Grundy offered a 'Software Technical Manual'. This manual documented various routines that could be called in the ROM and the calling parameters. It was left to the NewBrain user groups to publish the details of how to access these routines through the indirect call. (A low-memory address was called with the relevant routine parameters, and this address would call the ROM-specific location of a jump table which, in turn, then called the final routine.) Even screen access required this indirect use, as the screen location would change as new input and output streams were created, including high-resolution (for the time) graphic streams. Memory maps and other technical information were included in numerous technical notes which were supplied to dealers and owners free of charge. The Technical Manual had a retail price of £50.

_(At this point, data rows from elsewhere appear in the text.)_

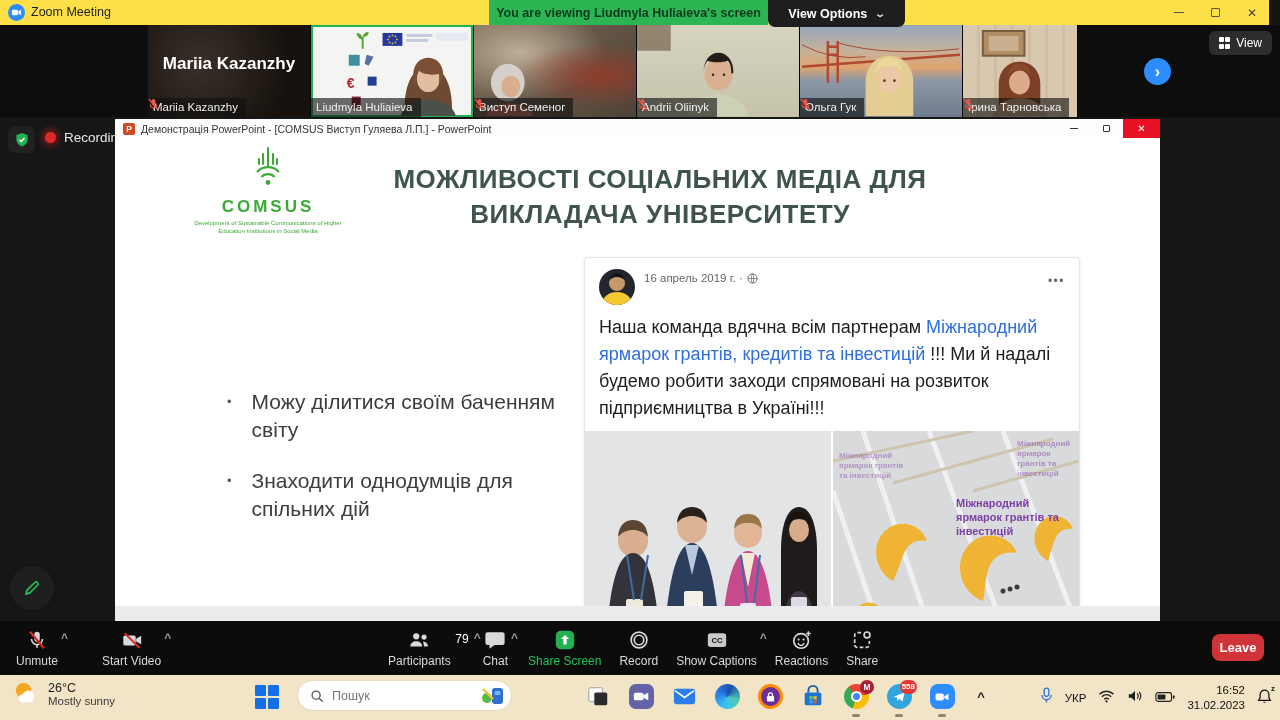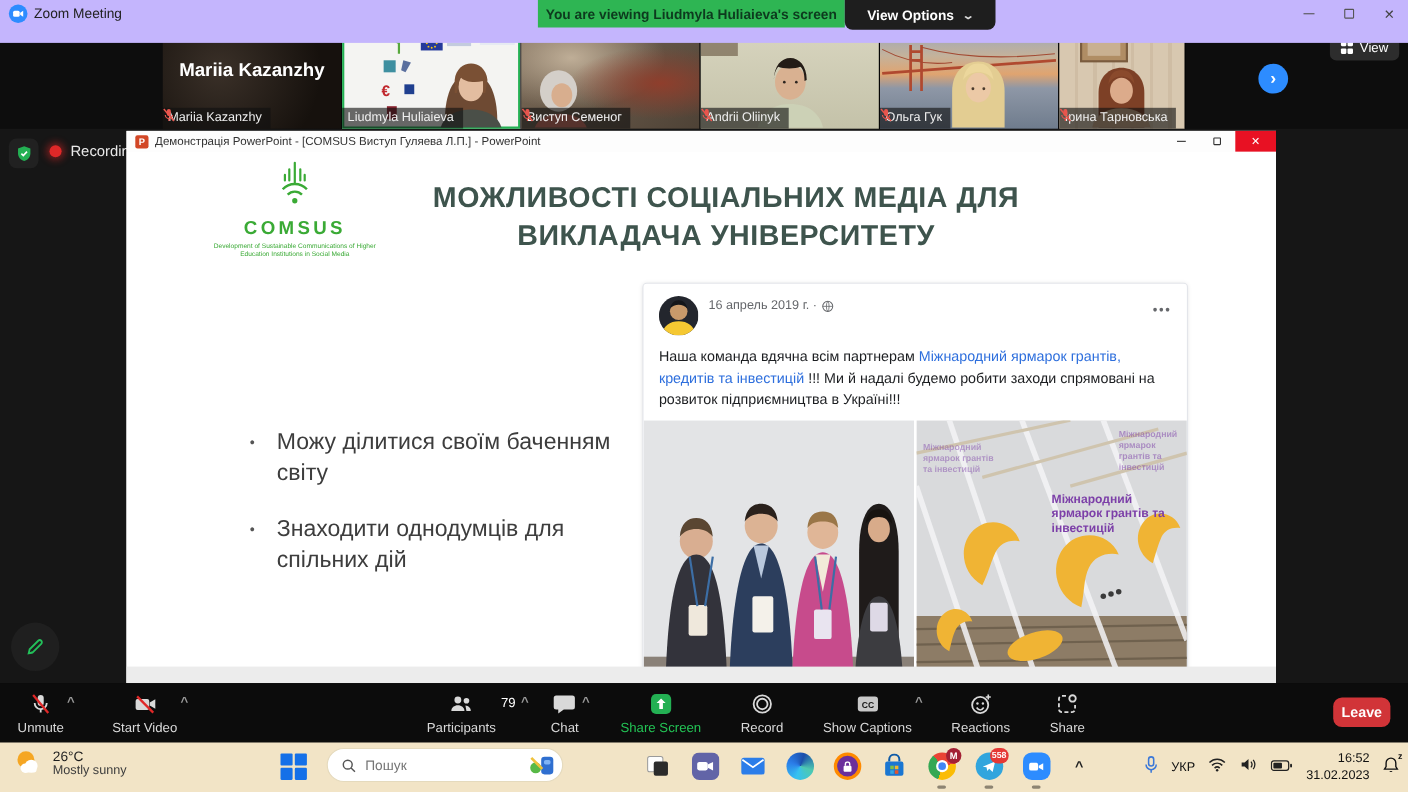--- a/index.html
+++ b/index.html
@@ -1,20 +1,20 @@
 <!DOCTYPE html>
 <html><head>
 <meta charset="utf-8">
 <style>
   *{margin:0;padding:0;box-sizing:border-box}
   body{width:1280px;height:720px;overflow:hidden;font-family:"Liberation Sans",sans-serif}
   .screen{position:relative;width:1280px;height:720px;background:#141414;overflow:hidden}
 
   
-  .titlebar{position:absolute;top:0;left:0;right:0;height:39px;background:#c4b5fd;z-index:30}
+  .titlebar{position:absolute;top:0;left:0;right:11px;height:25px;background:#fde047;z-index:30}
   .app-icon{position:absolute;left:8px;top:4px;width:17px;height:17px;border-radius:50%;background:#2d8cff;display:flex;align-items:center;justify-content:center}
   .app-title{position:absolute;left:31px;top:5px;font-size:12.5px;color:#222}
   .banner{position:absolute;left:489px;top:0;width:279px;height:25px;background:#2eb553;color:#0d3a1e;font-weight:bold;font-size:12.5px;display:flex;align-items:center;justify-content:center;white-space:nowrap}
   .view-options{position:absolute;left:768px;top:0;width:137px;height:27px;background:#1e1e1e;border-radius:0 0 7px 7px;color:#fff;font-size:12.5px;font-weight:bold;display:flex;align-items:center;justify-content:center;gap:9px;border:none;cursor:pointer}
   .vo-chev{font-size:10px;color:#ddd;transform:scaleX(1.4)}
   .win-controls{position:absolute;right:12px;top:0;height:25px;display:flex;align-items:center;gap:27px;color:#555}
   .wc-min{width:10px;border-bottom:1.4px solid #555;height:1px}
   .wc-max{width:9px;height:9px;border:1.3px solid #555;border-radius:1px}
   .wc-close{font-size:12px;color:#444}
 
@@ -68,37 +68,37 @@
 
   
   .fb-card{position:absolute;left:470px;top:120px;width:494px;background:#fff;border-radius:3px;box-shadow:0 0 0 1px #e3e5ea,0 1px 5px rgba(0,0,0,.14)}
   .fb-header{display:flex;padding:11px 14px 6px;position:relative}
   .fb-avatar{width:36px;height:36px;border-radius:50%;overflow:hidden;flex:none}
   .fb-headtext{margin-left:9px;padding-top:1px}
   .fb-nameline{font-size:13px;color:#65676b;line-height:1.3}
   .fb-nameline b{color:#050505}
   .fb-subline{font-size:11.5px;color:#65676b;display:flex;align-items:center;gap:4px;margin-top:2px}
   .fb-menu{position:absolute;right:14px;top:16px;color:#65676b;font-size:12px;letter-spacing:1.5px;background:none;border:none;cursor:default}
-  .fb-body{padding:3px 14px 0;font-size:13px;color:#1c1e21;line-height:1.5}
+  .fb-body{padding:3px 14px 0;font-size:18px;color:#1c1e21;line-height:1.5}
   .fb-link{color:#2e6fdd}
   .fb-photos{display:flex;gap:2px;margin-top:9px;height:238px}
   .fb-photo{position:relative;width:50%;height:100%;overflow:hidden}
   .fb-photo svg{display:block;width:100%;height:100%}
   .photo-caption{position:absolute;right:18px;top:66px;width:105px;font-size:11px;font-weight:bold;color:#7c3fa8;line-height:1.25}
   .photo-caption.ghost1{right:auto;left:6px;top:20px;opacity:.45;font-size:8px;width:70px}
   .photo-caption.ghost2{right:2px;top:8px;opacity:.5;font-size:8px;width:60px}
 
   
   .zoom-toolbar{position:absolute;top:621px;left:0;right:0;height:54px;background:#0c0c0c;z-index:25}
   .ctrl{position:relative;display:flex;flex-direction:column;align-items:center;color:#d9d9d9;font-size:12px;background:none;border:none;cursor:pointer}
   .ctrl .ico{height:24px;display:flex;align-items:center;justify-content:center}
   .ctrl .lbl{margin-top:2px;white-space:nowrap}
   .ctrl .chev{position:absolute;top:3px;right:-10px;color:#9a9a9a;font-size:12px;font-weight:bold}
   .tb-left{position:absolute;left:16px;top:7px;display:flex;gap:44px}
-  .tb-center{position:absolute;left:388px;top:7px;display:flex;gap:36px}
+  .tb-center{position:absolute;left:388px;top:7px;display:flex;gap:18px}
   .lbl-green{color:#23c455}
   .count{position:absolute;top:4px;right:-18px;font-size:12px;color:#fff}
   .leave-btn{position:absolute;right:16px;top:13px;width:52px;height:27px;background:#d13438;border:none;border-radius:8px;color:#fff;font-weight:bold;font-size:13px;cursor:pointer}
 
   
   .taskbar{position:absolute;top:675px;left:0;right:0;height:45px;background:#f2e4c6;z-index:25}
   .weather{position:absolute;left:12px;top:5px;display:flex;gap:9px;align-items:center;cursor:pointer}
   .w-temp{font-size:12.5px;color:#1d1d1d}
   .w-cond{font-size:11.5px;color:#3c3c3c}
   .tb-icons{position:absolute;left:254px;top:7px;display:flex;align-items:center;gap:17px}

HiSoft Systems produced NewBrain versions of their Pascal compiler and editor. A number of CP/M applications were converted to using the NewBrain's CP/M terminal and made available on NewBrain 5.25" and 3.5" formatted diskettes. These included Z80 Assemblers and debuggers, Pro Pascal and Pro Fortran, TCL Pascal, dBase II, WordStar 3.3, Peachtree Accounting applications, the Superfile database and CP/M versions of Hisoft Pascal, Modula-2, Z80 Assembler and text editor.
Many third party software houses (e.g. IEL, MicroMart, Black Knight Computers) provided independent software for the NewBrain, which was supplied to users such as the British Ministry of Defence, and Cambridge University.